Abstract

Hemodynamic depression (HD) is a complication after carotid artery stenting (CAS). However, there are existing controversies in predicting postoperative risk factors and subsequent clinical outcomes, especially in high-risk patients. Therefore, the present study aimed to investigate the rate of incidence, clinical predictors, and clinical significance associated with persistent HD (p-HD) pathology, as well as obstinate persistent HD (op-HD) after CAS in our center. We retrospectively analyzed 162 consecutively recruited carotid arteriosclerotic stenosis (CASS) patients who received interventional therapy in our hospital between September 2020 and September 2022. The acute/subacute effects of proximal internal CAS on p-HD and op-HD were studied to explore the relationship between CAS and perioperative adverse events. Logistic regression analysis was performed to identify independent predictors of p-HD after CAS. Pathological associations between p-HD/op-HD and clinical events at the 30-day time point were analyzed.
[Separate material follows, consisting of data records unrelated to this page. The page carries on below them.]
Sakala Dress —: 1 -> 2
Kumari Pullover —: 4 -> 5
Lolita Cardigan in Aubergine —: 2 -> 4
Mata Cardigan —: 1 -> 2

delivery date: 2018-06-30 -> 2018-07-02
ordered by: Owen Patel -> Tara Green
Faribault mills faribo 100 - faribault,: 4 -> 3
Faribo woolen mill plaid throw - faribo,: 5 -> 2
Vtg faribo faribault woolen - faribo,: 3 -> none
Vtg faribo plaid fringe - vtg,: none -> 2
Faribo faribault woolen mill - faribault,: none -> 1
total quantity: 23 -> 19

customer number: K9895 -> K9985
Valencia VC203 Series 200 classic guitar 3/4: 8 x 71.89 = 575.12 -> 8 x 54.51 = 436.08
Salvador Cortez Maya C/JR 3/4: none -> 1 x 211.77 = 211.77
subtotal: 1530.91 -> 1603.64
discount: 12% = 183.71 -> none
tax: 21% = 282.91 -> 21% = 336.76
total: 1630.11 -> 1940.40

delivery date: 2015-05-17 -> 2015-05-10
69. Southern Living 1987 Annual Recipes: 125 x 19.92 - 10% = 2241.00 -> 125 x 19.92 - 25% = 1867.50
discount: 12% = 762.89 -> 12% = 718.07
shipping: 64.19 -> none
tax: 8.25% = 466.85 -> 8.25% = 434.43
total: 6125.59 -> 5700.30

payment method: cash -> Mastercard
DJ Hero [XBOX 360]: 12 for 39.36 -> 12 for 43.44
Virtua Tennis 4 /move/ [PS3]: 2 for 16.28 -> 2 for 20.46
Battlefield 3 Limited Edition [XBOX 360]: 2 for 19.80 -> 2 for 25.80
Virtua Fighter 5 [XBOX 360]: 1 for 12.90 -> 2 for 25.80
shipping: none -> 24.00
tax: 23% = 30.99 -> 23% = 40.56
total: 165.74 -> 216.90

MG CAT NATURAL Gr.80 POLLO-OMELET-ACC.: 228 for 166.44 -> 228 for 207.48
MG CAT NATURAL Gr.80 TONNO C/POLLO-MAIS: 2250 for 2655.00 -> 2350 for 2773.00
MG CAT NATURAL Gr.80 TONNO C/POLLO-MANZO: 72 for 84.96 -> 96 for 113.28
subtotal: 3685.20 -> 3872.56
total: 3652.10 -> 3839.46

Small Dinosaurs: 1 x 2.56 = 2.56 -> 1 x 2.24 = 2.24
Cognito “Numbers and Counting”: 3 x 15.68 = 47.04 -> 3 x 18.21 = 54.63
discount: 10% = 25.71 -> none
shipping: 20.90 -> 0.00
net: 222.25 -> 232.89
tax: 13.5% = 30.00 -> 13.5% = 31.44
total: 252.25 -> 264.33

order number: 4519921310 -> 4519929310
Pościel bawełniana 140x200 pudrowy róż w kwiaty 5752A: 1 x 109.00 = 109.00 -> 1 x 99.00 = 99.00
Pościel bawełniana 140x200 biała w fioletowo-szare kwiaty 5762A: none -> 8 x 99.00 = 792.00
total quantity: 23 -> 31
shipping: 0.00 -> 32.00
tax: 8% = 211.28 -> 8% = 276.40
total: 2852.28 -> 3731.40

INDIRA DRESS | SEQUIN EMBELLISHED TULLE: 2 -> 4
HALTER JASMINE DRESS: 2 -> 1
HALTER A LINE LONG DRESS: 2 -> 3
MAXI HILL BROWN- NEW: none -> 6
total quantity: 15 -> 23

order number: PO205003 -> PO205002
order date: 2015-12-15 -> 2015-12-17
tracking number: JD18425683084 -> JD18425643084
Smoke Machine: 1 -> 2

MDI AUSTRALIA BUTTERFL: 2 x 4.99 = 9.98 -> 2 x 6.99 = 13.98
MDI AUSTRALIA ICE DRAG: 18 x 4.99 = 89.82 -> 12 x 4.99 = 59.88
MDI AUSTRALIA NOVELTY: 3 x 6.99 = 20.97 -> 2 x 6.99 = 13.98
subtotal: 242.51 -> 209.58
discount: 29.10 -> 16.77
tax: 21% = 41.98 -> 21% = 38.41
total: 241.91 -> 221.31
Of 162 patients, 18.5 % (n = 30) patients had p-HD, while op-HD was observed in 5.6 % (n = 9) of patients. Hypertension (OR: 8.73; 95 % CI: 1.05–72.90; P = 0.045), history of stroke/transient ischemic attack (TIA) (OR: 4.05; 95 % CI: 1.55–10.59; P = 0.004), coronary artery disease (CAD) (OR: 3.38; 95 % CI: 1.29–8.89; P = 0.013), and distance from the carotid bifurcation to the lesion with maximum stenosis (OR: 2.467; 95 % CI: 1.02–5.93; P = 0.044) were significantly associated with p-HD onset. Patients with either p-HD or op-HD suffered from longer intensive care unit (ICU) stays (all P < 0.001) and were associated with a higher risk of stroke (P = 0.003; P < 0.001). Our data suggest that hypertension, previous stroke/TIA, CAD, and distance from the carotid bifurcation to the lesion with maximum stenosis may play roles in the development of p-HD after CAS. Moreover, this study indicates that either p-HD/op-HD can be associated with the risk of clinical adverse events, especially stroke.